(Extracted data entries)
=-=-=-=-=
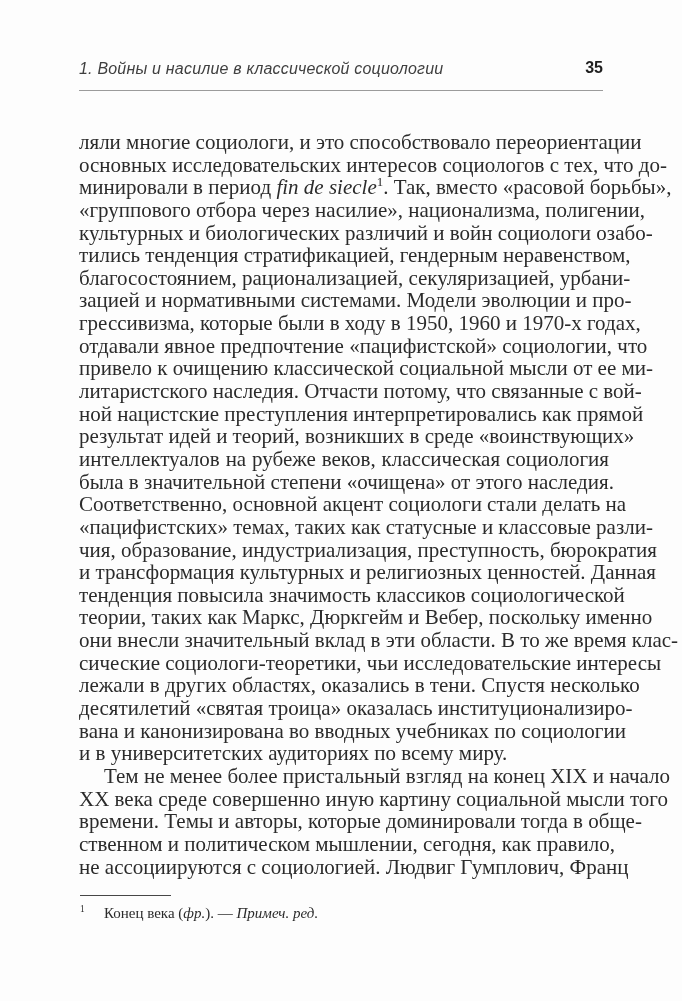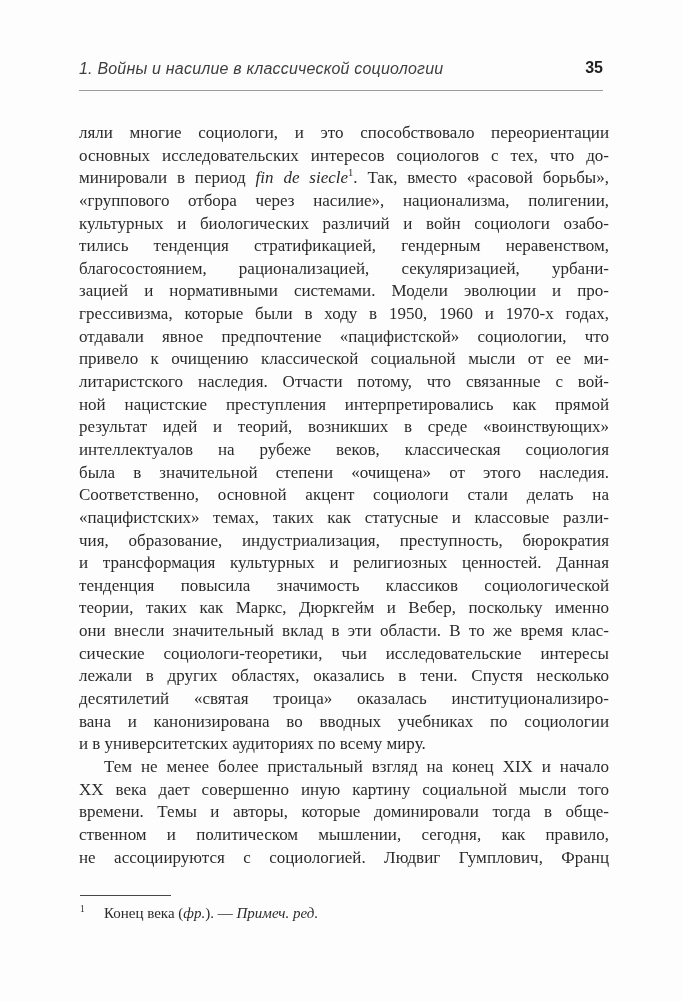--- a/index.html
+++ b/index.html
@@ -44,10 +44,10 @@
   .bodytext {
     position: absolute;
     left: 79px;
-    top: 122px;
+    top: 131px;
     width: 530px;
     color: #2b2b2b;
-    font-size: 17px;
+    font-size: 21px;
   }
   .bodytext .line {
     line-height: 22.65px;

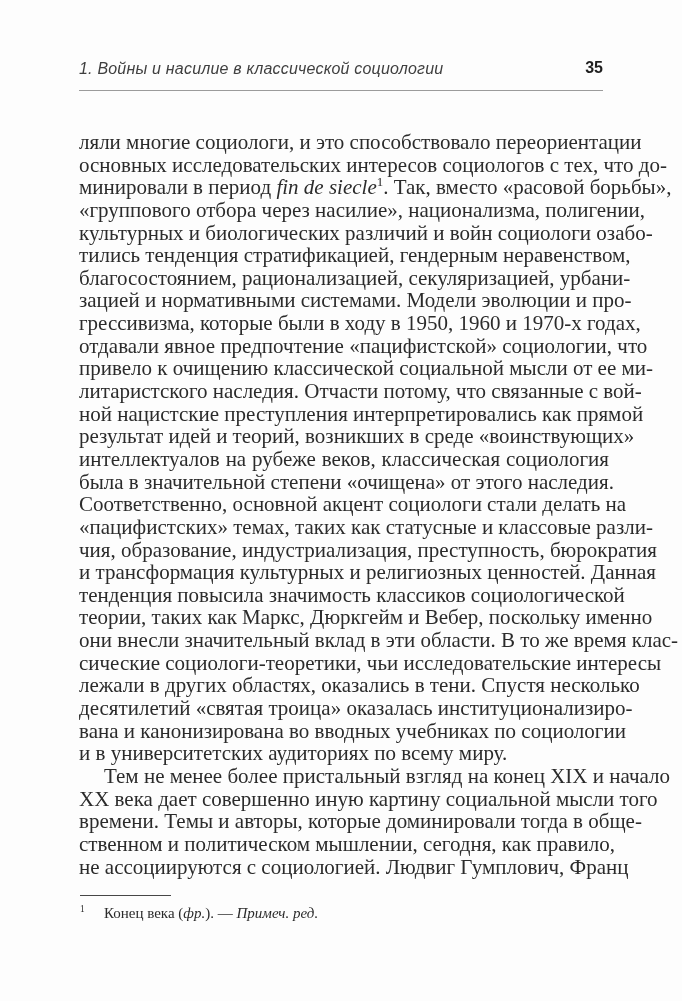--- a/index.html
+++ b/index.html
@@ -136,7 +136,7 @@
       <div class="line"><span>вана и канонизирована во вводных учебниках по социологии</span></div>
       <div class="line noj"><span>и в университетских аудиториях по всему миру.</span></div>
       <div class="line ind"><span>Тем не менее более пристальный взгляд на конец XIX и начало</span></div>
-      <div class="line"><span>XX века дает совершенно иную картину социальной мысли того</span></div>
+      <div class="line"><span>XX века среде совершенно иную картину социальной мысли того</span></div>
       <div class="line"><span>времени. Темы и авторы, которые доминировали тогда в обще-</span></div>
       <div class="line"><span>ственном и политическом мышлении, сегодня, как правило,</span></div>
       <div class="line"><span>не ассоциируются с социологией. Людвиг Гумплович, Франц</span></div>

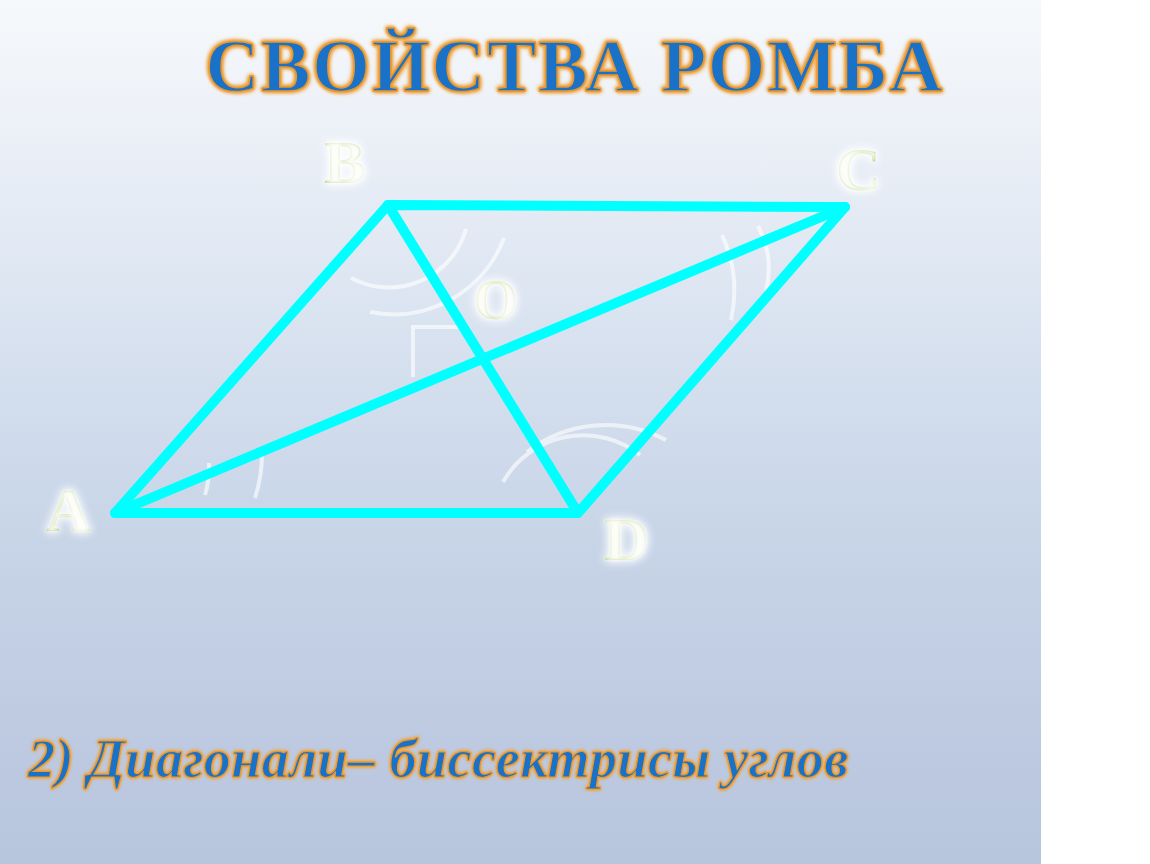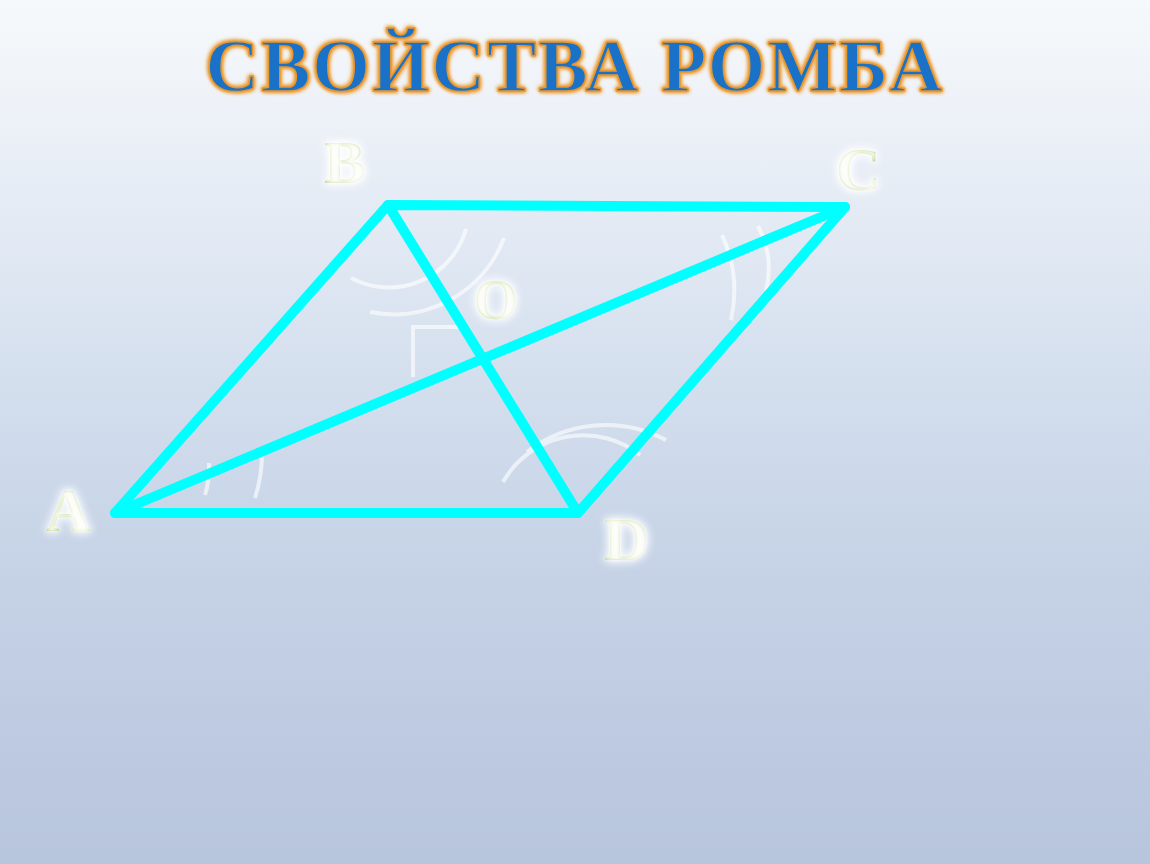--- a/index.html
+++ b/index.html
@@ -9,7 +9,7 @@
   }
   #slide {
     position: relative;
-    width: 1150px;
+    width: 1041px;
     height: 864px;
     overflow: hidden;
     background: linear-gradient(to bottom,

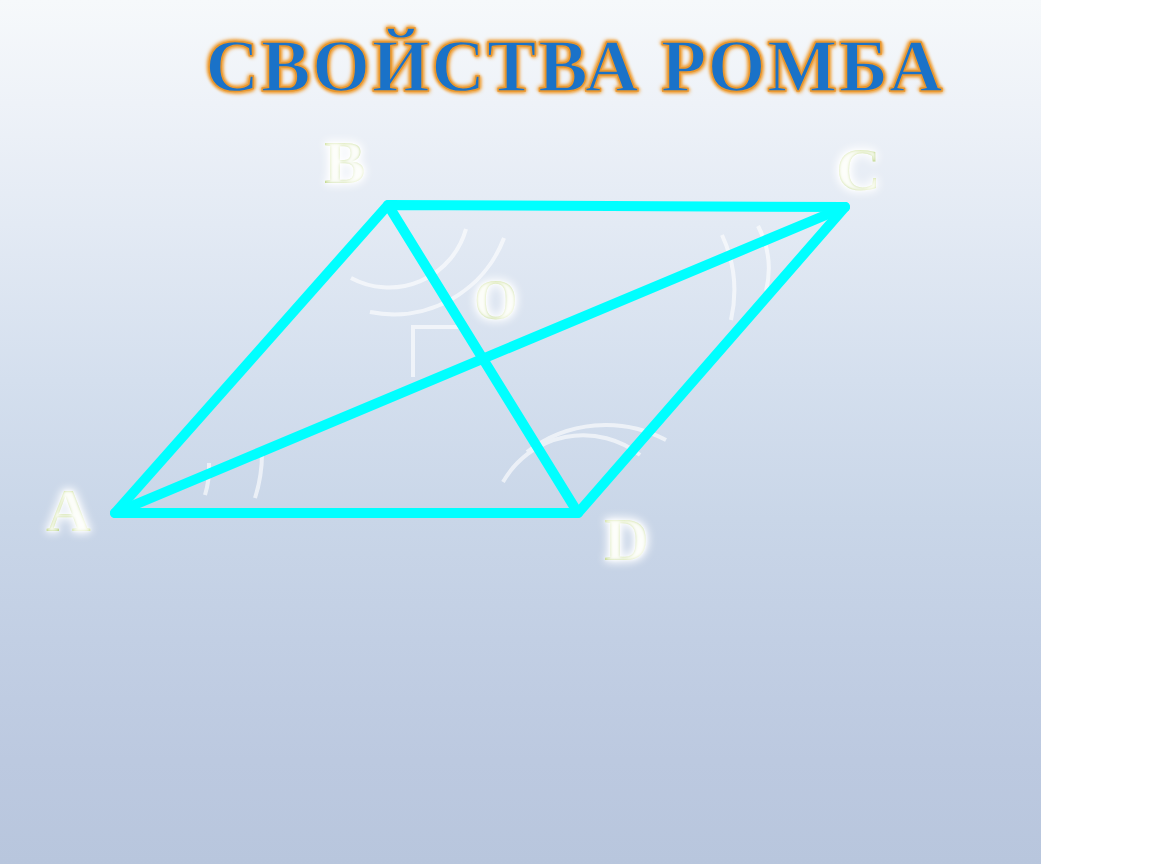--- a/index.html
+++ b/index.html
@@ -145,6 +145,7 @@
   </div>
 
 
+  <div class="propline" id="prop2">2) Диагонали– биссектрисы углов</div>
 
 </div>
=-=-=-=-=
## Exercise
With the pictures set aside, repeat every entry above exactly.

## Response to the exercise
--- a/index.html
+++ b/index.html
@@ -44,10 +44,10 @@
   .bodytext {
     position: absolute;
     left: 79px;
-    top: 122px;
+    top: 131px;
     width: 530px;
     color: #2b2b2b;
-    font-size: 17px;
+    font-size: 21px;
   }
   .bodytext .line {
     line-height: 22.65px;

--- a/index.html
+++ b/index.html
@@ -136,7 +136,7 @@
       <div class="line"><span>вана и канонизирована во вводных учебниках по социологии</span></div>
       <div class="line noj"><span>и в университетских аудиториях по всему миру.</span></div>
       <div class="line ind"><span>Тем не менее более пристальный взгляд на конец XIX и начало</span></div>
-      <div class="line"><span>XX века дает совершенно иную картину социальной мысли того</span></div>
+      <div class="line"><span>XX века среде совершенно иную картину социальной мысли того</span></div>
       <div class="line"><span>времени. Темы и авторы, которые доминировали тогда в обще-</span></div>
       <div class="line"><span>ственном и политическом мышлении, сегодня, как правило,</span></div>
       <div class="line"><span>не ассоциируются с социологией. Людвиг Гумплович, Франц</span></div>

--- a/index.html
+++ b/index.html
@@ -9,7 +9,7 @@
   }
   #slide {
     position: relative;
-    width: 1150px;
+    width: 1041px;
     height: 864px;
     overflow: hidden;
     background: linear-gradient(to bottom,

--- a/index.html
+++ b/index.html
@@ -145,6 +145,7 @@
   </div>
 
 
+  <div class="propline" id="prop2">2) Диагонали– биссектрисы углов</div>
 
 </div>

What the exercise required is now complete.